### ACTIVITY
Could you please find each line in the records that contains the word "Traseira" and copy it?

--------------------

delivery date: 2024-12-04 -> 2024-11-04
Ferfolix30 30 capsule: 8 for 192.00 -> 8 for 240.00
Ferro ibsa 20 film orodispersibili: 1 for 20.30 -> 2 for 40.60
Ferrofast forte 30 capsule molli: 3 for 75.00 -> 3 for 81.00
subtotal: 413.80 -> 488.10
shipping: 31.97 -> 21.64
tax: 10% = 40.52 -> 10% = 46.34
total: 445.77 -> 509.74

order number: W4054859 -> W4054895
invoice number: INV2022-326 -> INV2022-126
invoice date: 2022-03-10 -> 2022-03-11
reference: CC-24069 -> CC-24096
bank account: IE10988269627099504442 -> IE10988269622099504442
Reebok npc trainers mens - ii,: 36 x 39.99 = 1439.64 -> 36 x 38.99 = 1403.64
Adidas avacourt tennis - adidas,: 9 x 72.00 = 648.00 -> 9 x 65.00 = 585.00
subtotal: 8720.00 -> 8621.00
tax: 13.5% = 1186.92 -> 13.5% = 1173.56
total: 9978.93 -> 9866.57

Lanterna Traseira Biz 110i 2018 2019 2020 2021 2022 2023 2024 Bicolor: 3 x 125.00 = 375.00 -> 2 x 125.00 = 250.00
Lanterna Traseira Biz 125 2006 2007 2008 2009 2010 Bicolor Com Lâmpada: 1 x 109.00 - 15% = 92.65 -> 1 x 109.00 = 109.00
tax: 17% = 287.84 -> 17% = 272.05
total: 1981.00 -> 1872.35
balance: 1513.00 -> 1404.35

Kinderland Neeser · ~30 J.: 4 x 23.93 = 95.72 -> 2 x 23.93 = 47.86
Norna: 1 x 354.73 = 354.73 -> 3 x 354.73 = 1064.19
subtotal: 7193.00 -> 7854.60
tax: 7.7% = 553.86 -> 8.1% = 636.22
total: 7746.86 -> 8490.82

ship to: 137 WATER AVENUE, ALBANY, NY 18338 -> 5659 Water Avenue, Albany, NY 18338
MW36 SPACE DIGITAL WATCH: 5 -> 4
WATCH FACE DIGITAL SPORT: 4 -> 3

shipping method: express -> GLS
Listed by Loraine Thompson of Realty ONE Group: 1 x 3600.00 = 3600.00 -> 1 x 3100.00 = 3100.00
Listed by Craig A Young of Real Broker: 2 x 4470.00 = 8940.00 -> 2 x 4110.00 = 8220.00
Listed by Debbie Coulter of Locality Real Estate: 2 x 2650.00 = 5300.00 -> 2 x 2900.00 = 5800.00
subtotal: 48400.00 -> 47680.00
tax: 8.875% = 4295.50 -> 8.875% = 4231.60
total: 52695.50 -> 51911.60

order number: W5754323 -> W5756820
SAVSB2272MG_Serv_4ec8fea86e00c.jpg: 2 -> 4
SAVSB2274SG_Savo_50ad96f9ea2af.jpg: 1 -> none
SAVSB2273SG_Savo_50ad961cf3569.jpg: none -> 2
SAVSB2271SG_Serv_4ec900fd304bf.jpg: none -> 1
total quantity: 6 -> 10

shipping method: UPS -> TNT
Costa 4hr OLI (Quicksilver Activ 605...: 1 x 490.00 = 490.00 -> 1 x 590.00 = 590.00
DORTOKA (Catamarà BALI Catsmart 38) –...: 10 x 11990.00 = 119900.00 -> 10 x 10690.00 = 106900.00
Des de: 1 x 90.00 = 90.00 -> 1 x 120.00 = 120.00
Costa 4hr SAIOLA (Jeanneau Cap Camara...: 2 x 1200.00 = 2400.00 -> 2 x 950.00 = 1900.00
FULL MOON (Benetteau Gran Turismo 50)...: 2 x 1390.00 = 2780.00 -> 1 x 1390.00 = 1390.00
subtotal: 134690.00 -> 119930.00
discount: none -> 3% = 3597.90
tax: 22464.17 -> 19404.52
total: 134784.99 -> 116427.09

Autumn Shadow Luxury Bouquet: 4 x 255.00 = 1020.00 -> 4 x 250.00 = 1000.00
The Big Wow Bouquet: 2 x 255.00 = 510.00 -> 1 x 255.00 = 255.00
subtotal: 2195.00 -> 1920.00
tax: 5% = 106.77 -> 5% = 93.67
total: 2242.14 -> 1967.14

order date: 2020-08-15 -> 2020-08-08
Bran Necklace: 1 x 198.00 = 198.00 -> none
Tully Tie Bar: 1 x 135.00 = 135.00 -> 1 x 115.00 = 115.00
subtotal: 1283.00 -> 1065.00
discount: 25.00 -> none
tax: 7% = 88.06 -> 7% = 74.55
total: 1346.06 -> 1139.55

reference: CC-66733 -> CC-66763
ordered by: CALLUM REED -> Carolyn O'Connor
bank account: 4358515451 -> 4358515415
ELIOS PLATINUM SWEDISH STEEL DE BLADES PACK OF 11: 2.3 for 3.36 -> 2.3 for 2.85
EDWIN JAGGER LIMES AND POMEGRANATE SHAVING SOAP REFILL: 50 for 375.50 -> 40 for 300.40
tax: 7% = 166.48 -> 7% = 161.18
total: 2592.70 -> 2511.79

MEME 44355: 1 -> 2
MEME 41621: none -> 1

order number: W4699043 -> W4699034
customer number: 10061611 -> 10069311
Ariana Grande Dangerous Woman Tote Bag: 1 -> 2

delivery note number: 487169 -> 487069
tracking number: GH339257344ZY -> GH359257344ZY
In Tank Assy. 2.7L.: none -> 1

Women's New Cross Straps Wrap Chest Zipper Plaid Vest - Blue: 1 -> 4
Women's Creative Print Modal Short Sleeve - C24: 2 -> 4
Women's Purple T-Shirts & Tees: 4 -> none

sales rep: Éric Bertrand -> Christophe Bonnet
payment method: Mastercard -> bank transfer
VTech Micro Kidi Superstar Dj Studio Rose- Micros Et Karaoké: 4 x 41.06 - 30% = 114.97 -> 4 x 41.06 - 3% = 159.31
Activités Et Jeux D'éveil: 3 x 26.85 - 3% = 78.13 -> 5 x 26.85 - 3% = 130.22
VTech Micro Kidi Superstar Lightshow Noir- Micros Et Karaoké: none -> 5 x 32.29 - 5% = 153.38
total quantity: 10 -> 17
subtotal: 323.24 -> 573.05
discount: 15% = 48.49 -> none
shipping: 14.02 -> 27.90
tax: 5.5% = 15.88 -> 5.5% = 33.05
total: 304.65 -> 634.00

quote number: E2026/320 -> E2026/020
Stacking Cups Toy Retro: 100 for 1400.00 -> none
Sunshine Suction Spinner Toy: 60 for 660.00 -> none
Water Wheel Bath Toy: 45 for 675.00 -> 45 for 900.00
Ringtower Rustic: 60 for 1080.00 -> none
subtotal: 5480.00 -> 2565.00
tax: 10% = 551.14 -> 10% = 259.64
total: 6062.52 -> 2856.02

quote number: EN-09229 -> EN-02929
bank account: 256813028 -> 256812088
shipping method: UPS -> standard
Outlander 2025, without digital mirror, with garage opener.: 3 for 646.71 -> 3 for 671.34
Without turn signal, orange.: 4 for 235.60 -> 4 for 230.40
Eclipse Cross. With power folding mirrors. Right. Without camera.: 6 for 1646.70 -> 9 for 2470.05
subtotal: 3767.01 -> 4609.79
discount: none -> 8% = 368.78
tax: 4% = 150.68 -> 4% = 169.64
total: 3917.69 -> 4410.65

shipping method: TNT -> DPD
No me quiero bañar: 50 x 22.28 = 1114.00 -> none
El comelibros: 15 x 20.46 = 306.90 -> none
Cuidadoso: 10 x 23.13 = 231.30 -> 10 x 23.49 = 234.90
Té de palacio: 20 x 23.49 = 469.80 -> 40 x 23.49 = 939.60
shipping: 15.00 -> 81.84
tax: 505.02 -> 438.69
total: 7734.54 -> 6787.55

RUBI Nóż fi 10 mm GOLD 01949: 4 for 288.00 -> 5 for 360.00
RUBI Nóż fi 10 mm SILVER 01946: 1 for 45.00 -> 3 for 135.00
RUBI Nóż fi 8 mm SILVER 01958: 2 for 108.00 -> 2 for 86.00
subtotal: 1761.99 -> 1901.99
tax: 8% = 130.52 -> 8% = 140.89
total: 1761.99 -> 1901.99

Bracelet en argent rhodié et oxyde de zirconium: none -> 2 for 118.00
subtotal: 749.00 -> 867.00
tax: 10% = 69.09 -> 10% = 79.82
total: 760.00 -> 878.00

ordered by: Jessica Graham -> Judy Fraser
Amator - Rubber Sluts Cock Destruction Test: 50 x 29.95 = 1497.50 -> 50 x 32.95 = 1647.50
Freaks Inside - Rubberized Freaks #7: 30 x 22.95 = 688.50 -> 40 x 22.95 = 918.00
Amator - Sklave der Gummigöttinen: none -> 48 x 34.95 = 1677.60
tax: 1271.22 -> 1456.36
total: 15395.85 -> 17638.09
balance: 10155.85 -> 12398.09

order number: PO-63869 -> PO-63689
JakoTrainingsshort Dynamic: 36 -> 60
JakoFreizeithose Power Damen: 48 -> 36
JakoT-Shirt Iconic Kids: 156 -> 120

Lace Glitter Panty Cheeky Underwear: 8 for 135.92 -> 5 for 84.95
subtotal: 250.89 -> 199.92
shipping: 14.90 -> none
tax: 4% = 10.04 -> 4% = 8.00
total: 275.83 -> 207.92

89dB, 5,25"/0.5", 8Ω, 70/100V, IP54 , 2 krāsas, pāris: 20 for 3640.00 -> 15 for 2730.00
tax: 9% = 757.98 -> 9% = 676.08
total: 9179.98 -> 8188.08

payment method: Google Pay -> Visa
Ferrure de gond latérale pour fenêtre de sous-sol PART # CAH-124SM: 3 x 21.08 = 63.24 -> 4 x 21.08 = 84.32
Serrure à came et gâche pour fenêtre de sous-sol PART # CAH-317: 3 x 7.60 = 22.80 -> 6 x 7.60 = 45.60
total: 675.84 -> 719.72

--------------------

### SOLUTION TO THIS PROBLEM
Lanterna Traseira Biz 110i 2018 2019 2020 2021 2022 2023 2024 Bicolor: 3 x 125.00 = 375.00 -> 2 x 125.00 = 250.00
Lanterna Traseira Biz 125 2006 2007 2008 2009 2010 Bicolor Com Lâmpada: 1 x 109.00 - 15% = 92.65 -> 1 x 109.00 = 109.00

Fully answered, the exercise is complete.